Exactly reproduce the entries, dropping any pictures from your copy.
>>>>>
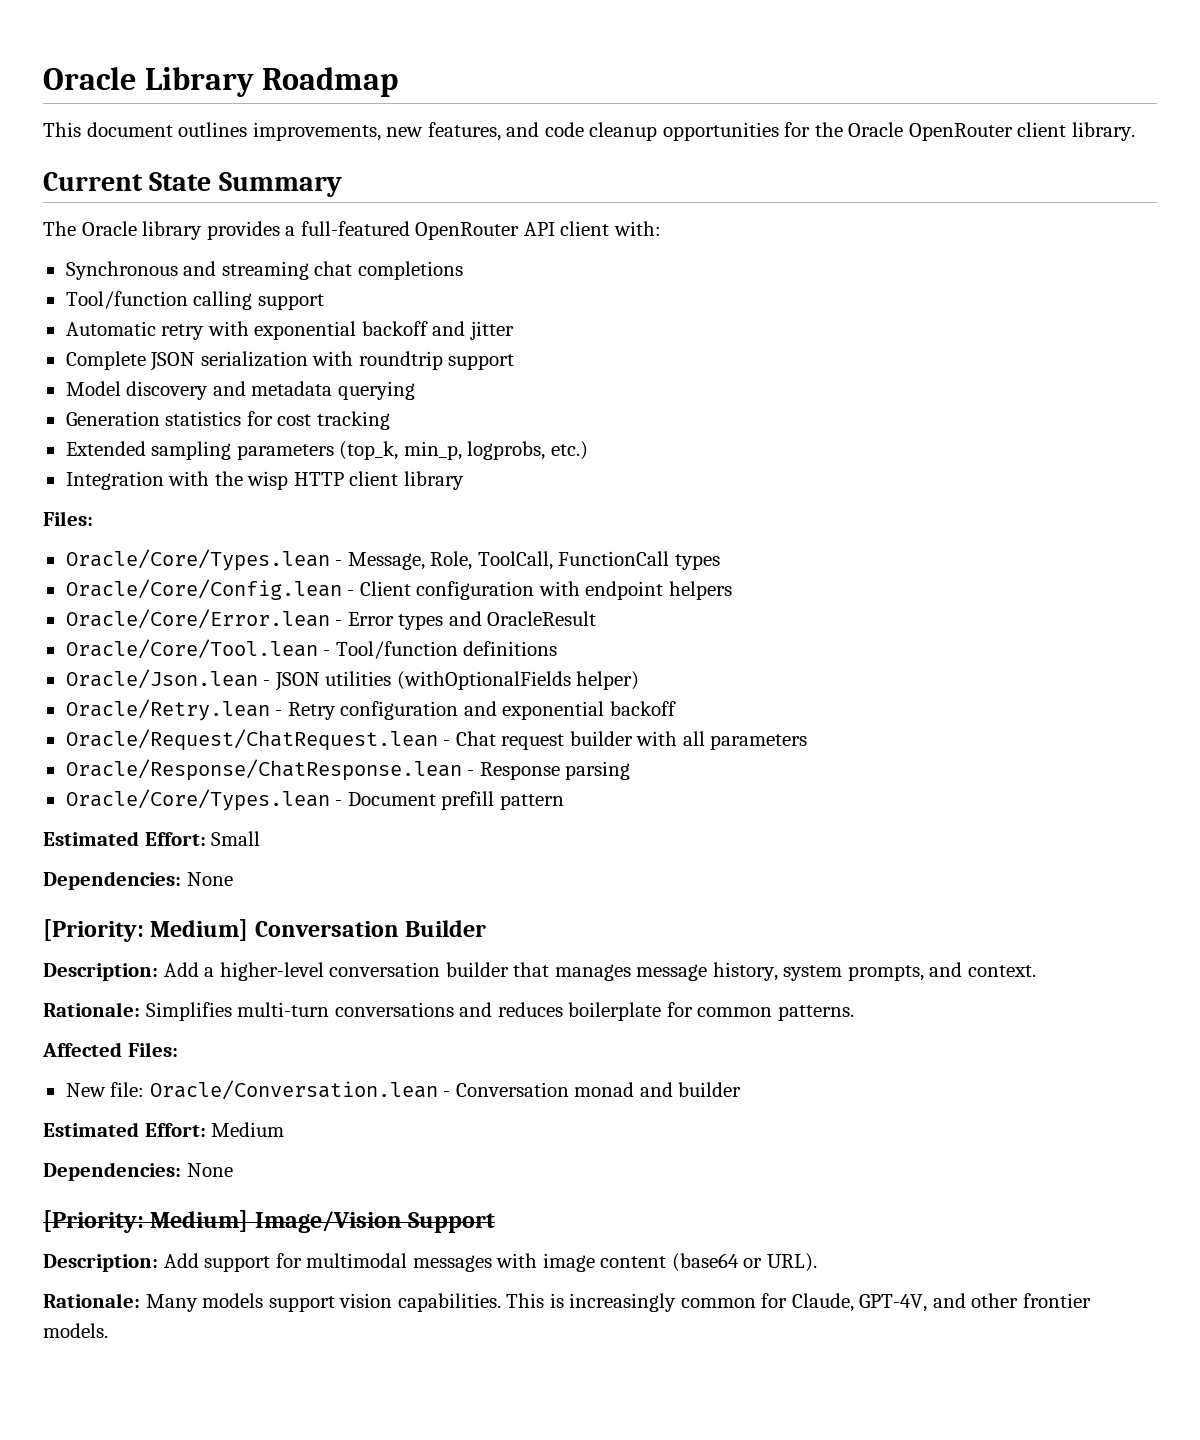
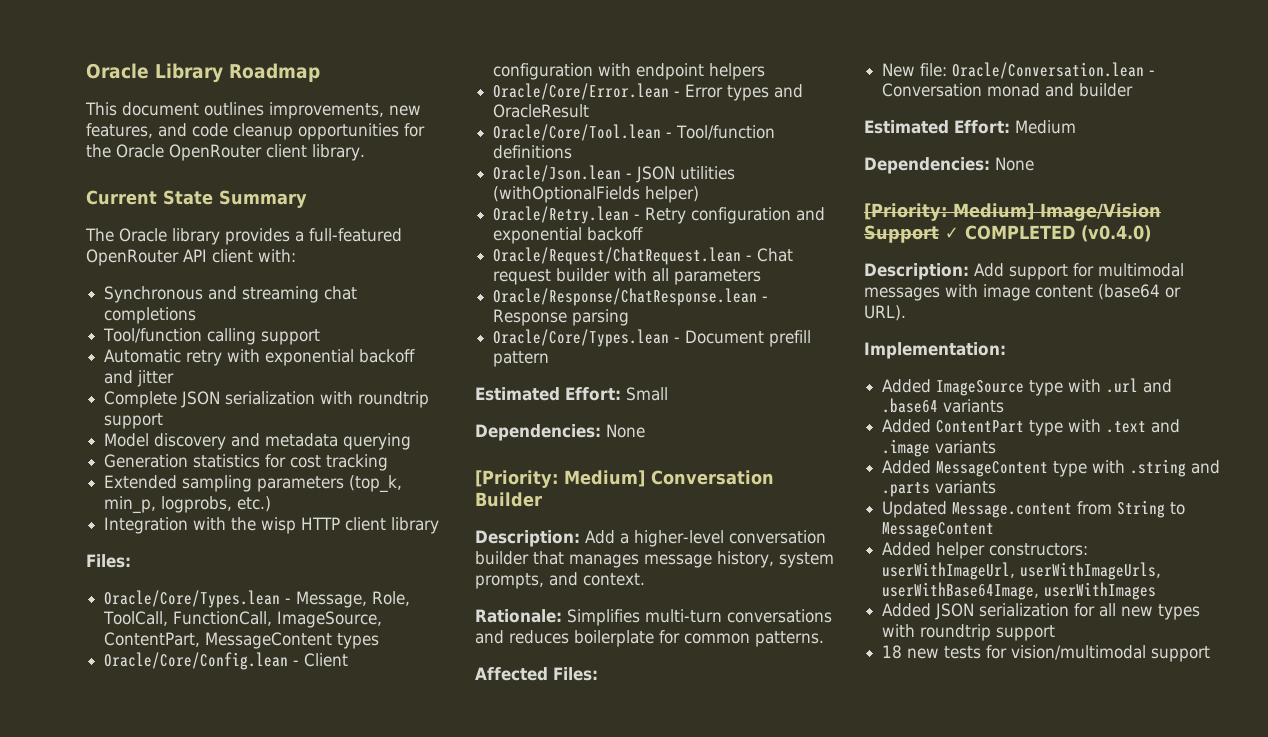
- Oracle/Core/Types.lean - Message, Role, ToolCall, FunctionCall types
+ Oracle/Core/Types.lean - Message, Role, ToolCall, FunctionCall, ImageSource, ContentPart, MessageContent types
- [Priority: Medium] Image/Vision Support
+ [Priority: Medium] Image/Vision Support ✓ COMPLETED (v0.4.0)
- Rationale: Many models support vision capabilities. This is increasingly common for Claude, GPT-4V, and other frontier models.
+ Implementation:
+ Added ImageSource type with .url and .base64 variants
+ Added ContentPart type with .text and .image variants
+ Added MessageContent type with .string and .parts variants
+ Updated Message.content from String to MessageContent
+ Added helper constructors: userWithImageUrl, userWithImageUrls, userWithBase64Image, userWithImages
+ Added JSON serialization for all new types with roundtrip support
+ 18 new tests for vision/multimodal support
<<<<<
Response to the task:
- Oracle/Core/Types.lean - Message, Role, ToolCall, FunctionCall types
+ Oracle/Core/Types.lean - Message, Role, ToolCall, FunctionCall, ImageSource, ContentPart, MessageContent types
- [Priority: Medium] Image/Vision Support
+ [Priority: Medium] Image/Vision Support ✓ COMPLETED (v0.4.0)
- Rationale: Many models support vision capabilities. This is increasingly common for Claude, GPT-4V, and other frontier models.
+ Implementation:
+ Added ImageSource type with .url and .base64 variants
+ Added ContentPart type with .text and .image variants
+ Added MessageContent type with .string and .parts variants
+ Updated Message.content from String to MessageContent
+ Added helper constructors: userWithImageUrl, userWithImageUrls, userWithBase64Image, userWithImages
+ Added JSON serialization for all new types with roundtrip support
+ 18 new tests for vision/multimodal support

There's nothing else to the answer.